The pandemic has created a storm in almost every industry possible, and the housing market was no exception. In February, the inventory of homes for sale dropped 48% throughout the U.S. The demand has spiked to a point that it is making the homebuying process very competitive for buyers. By saying the market is competitive we mean this- Buyers are facing challenges in having to offer more than what the seller is asking for so they can outbid their competition.
When the market essentially becomes a Seller’s market, the demand is high and the supply is low. Now with a pandemic thrown into the mix, the supply is lower than normal. If you are looking to become a homeowner this year, you will want to stick around for the rest of this post.
What you need to do to prepare for Homeownership in this volatile market:
- Bring your A game! Make sure your credit is in fairly good standing so you can get approved for not just a lower rate, but a conventional mortgage if possible. Conventional mortgages typically require a 20% down payment, so if you don’t have this- don’t worry! There are other mortgage products like FHA loans that only require 3.5% down payment. Just keep in mind, FHA loans will tack on Private Mortgage Insurance (PMI) that will be added to your monthly payment. Also, be sure to not apply for any new credit or have any late payments once you decide you want to start the homebuying process. ONE late payment can decrease your score by 50-100 points easily.

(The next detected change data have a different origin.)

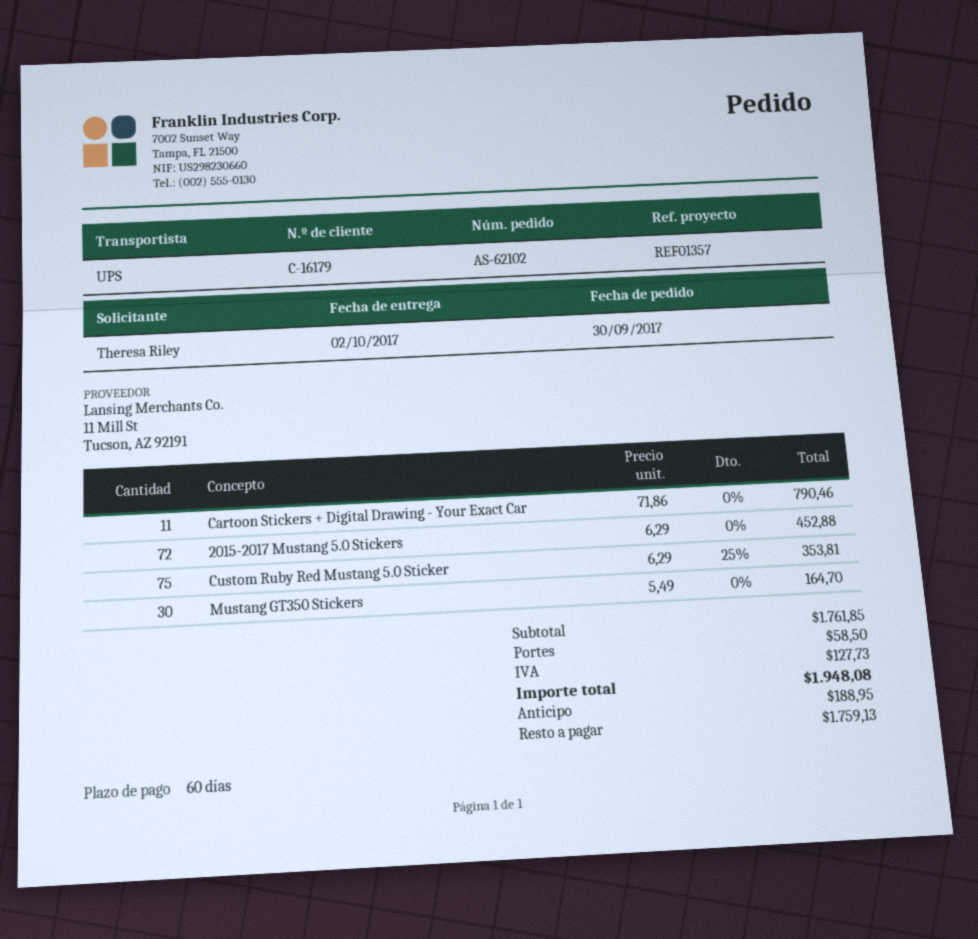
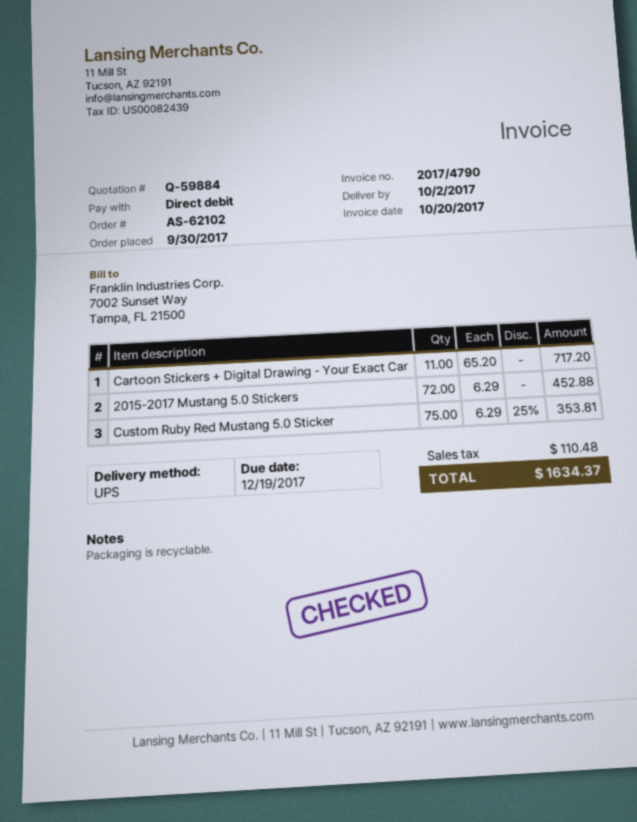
Cartoon Stickers + Digital Drawing - Your Exact Car: 11 x 71.86 = 790.46 -> 11 x 65.20 = 717.20
Mustang GT350 Stickers: 30 x 5.49 = 164.70 -> none
shipping: 58.50 -> none
tax: 127.73 -> 110.48
total: 1948.08 -> 1634.37

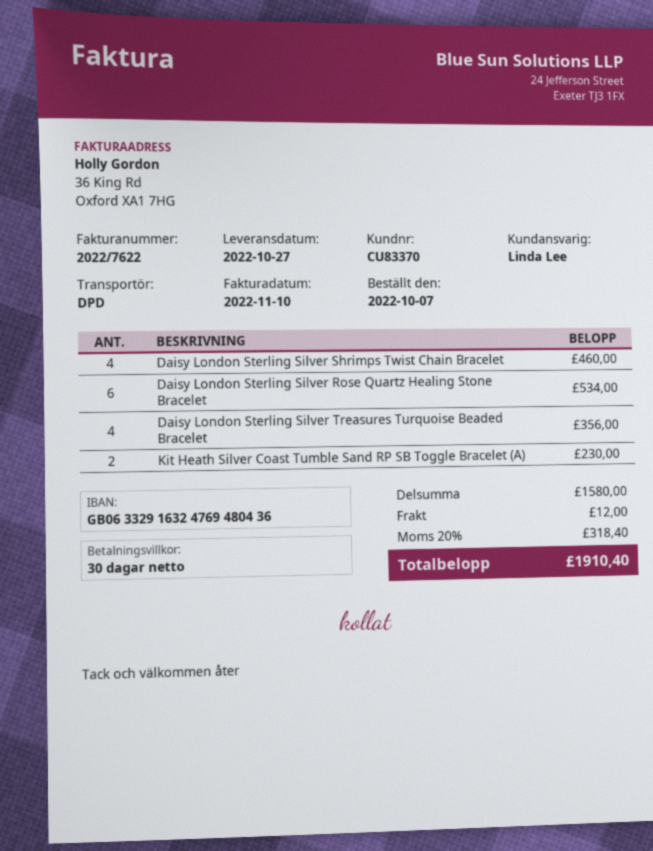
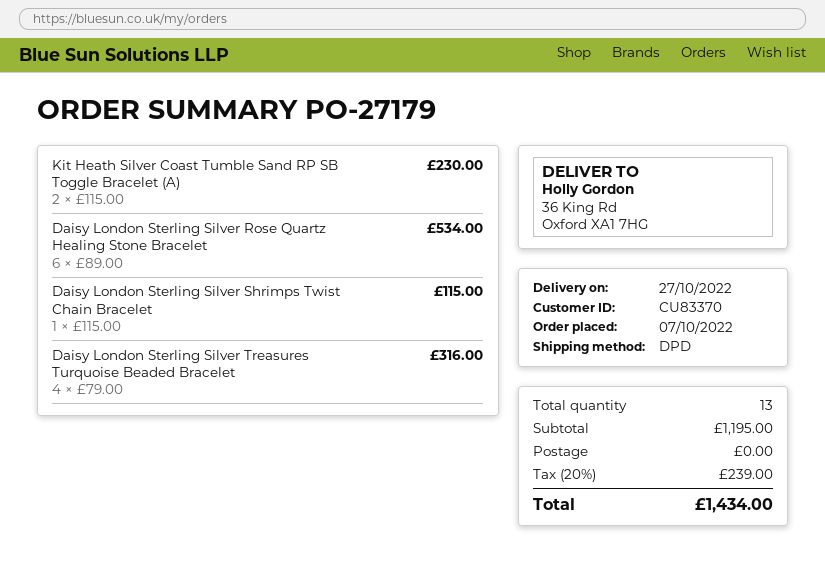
Daisy London Sterling Silver Shrimps Twist Chain Bracelet: 4 for 460.00 -> 1 for 115.00
Daisy London Sterling Silver Treasures Turquoise Beaded Bracelet: 4 for 356.00 -> 4 for 316.00
subtotal: 1580.00 -> 1195.00
shipping: 12.00 -> 0.00
tax: 20% = 318.40 -> 20% = 239.00
total: 1910.40 -> 1434.00

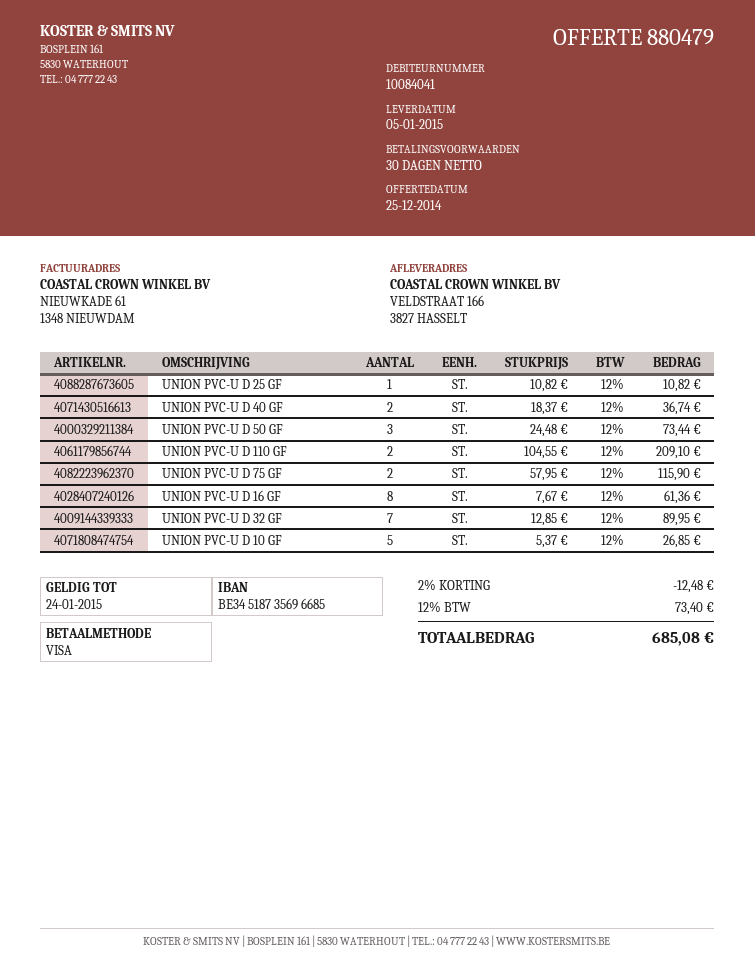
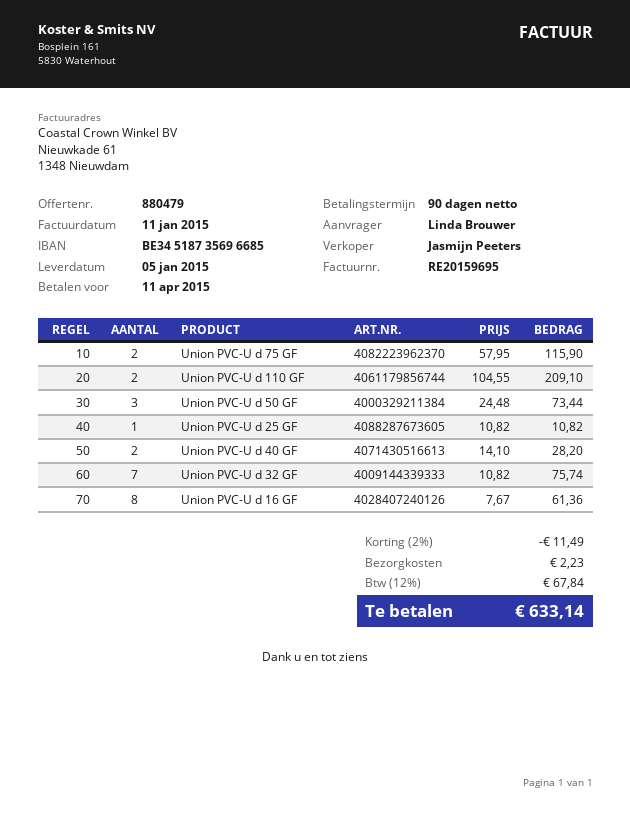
payment terms: 30 days -> 90 days
UNION PVC-U D 40 GF: 2 x 18.37 = 36.74 -> 2 x 14.10 = 28.20
UNION PVC-U D 32 GF: 7 x 12.85 = 89.95 -> 7 x 10.82 = 75.74
UNION PVC-U D 10 GF: 5 x 5.37 = 26.85 -> none
discount: 2% = 12.48 -> 2% = 11.49
shipping: none -> 2.23
tax: 12% = 73.40 -> 12% = 67.84
total: 685.08 -> 633.14

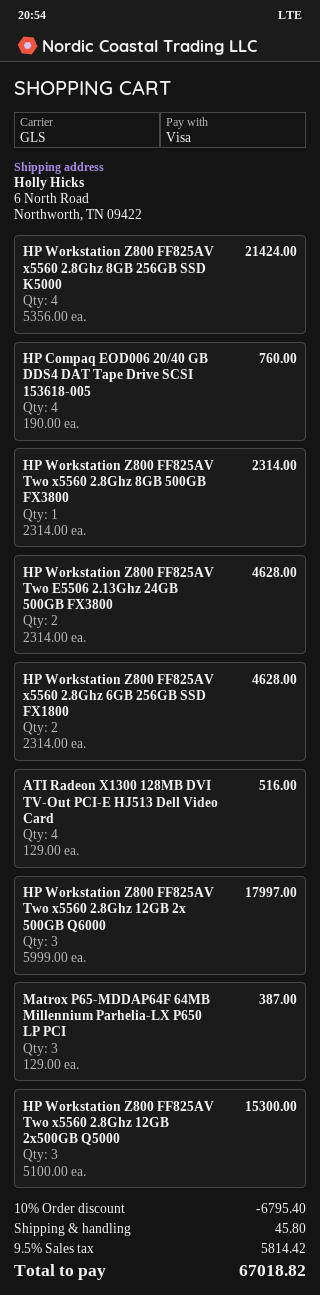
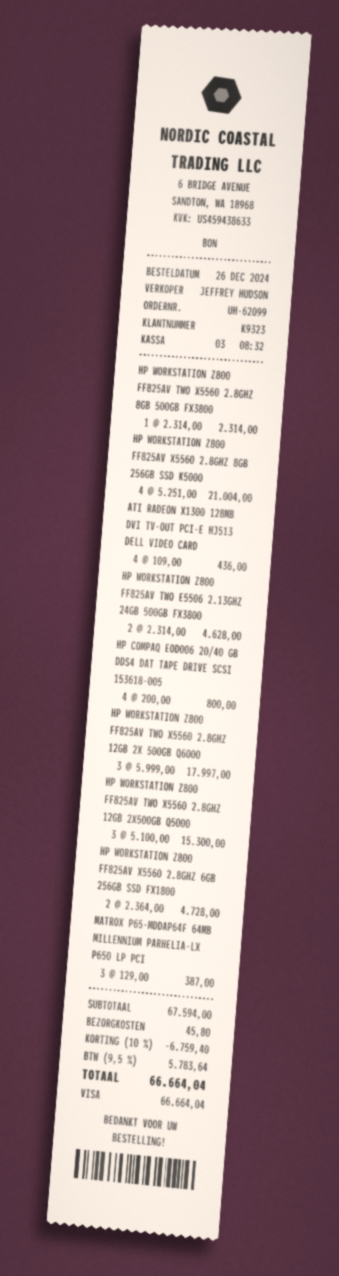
HP Workstation Z800 FF825AV x5560 2.8Ghz 8GB 256GB SSD K5000: 4 x 5356.00 = 21424.00 -> 4 x 5251.00 = 21004.00
HP Compaq EOD006 20/40 GB DDS4 DAT Tape Drive SCSI 153618-005: 4 x 190.00 = 760.00 -> 4 x 200.00 = 800.00
HP Workstation Z800 FF825AV x5560 2.8Ghz 6GB 256GB SSD FX1800: 2 x 2314.00 = 4628.00 -> 2 x 2364.00 = 4728.00
ATI Radeon X1300 128MB DVI TV-Out PCI-E HJ513 Dell Video Card: 4 x 129.00 = 516.00 -> 4 x 109.00 = 436.00
discount: 10% = 6795.40 -> 10% = 6759.40
tax: 9.5% = 5814.42 -> 9.5% = 5783.64
total: 67018.82 -> 66664.04

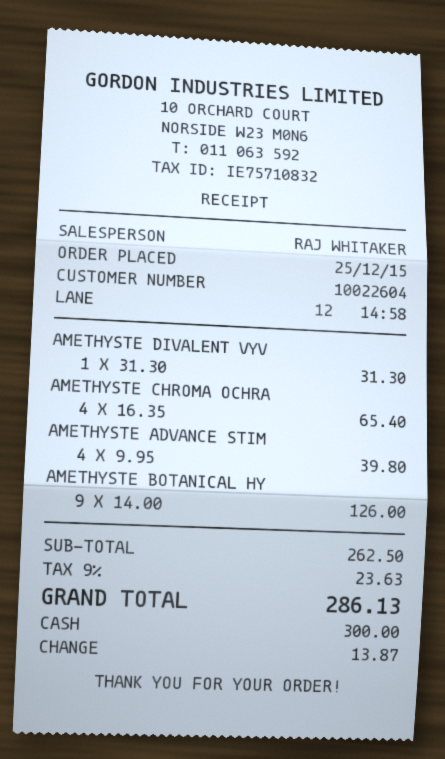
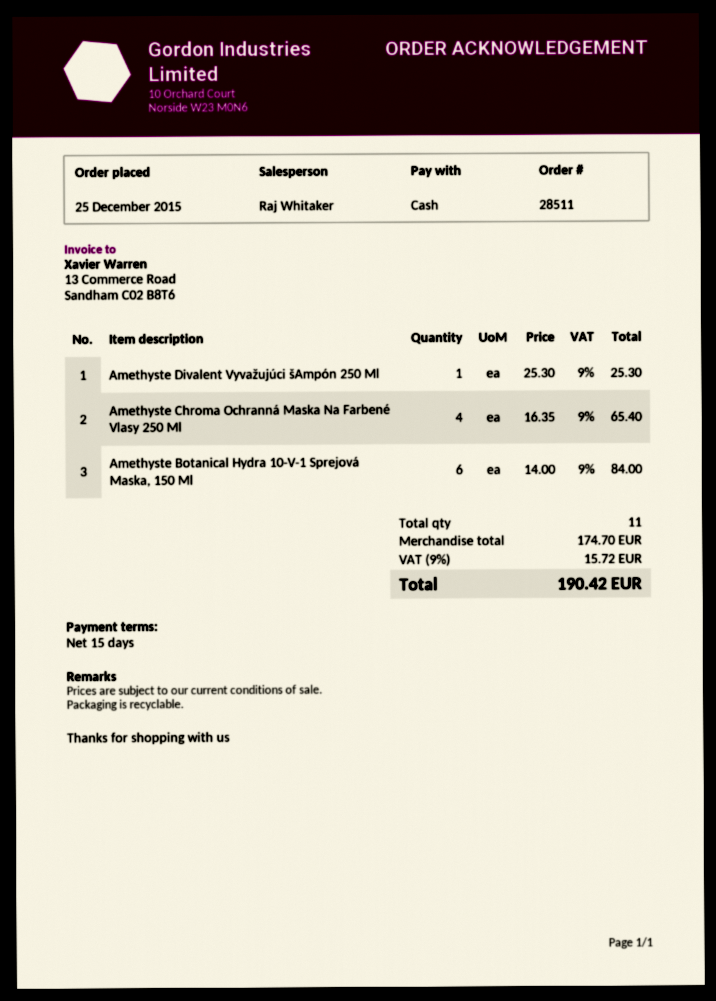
AMETHYSTE DIVALENT VYV: 1 x 31.30 = 31.30 -> 1 x 25.30 = 25.30
AMETHYSTE ADVANCE STIM: 4 x 9.95 = 39.80 -> none
AMETHYSTE BOTANICAL HY: 9 x 14.00 = 126.00 -> 6 x 14.00 = 84.00
subtotal: 262.50 -> 174.70
tax: 9% = 23.63 -> 9% = 15.72
total: 286.13 -> 190.42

- BUDGET BUDGET BUDGET– Too many people jump into the homebuying process without sitting down and crunching numbers. In order to do a budget, make sure you are writing down all of your monthly expenses and all of your net monthly income (net= take home pay). Once you figure out the amount of money you have coming in each month compared to what you pay out, you can now have a clearer picture on any adjustments you need to make. This may include, cutting down on services that you no longer use or need, reduce the amount of times you buy takeout, etc. A great rule of thumb to follow is this: your housing payment should not be more than 25% of your monthly income.
- Save and Plan- If you have money saved up for your down payment already, evaluate your finances to see if you can afford to save more between now and when you find the home you want to pursue. Having a bigger down payment will cut your payments down right from the beginning. Please make sure you have a savings of 3-6 months of your average expenses established- this will be for those “unexpected” moments life likes to throw at us. While you are also planning your next steps, consider where you want to move (remember this is long term), look up the taxes in those areas to see if it is affordable, and start looking for financial institutions you may want to get your Mortgage Pre-Approval with.
Typically once you have a mortgage pre-approval, you can start looking around for homes and begin searching for a Real Estate Agent you want to work with. Having a good team from the beginning will help you feel informed and supported throughout the process.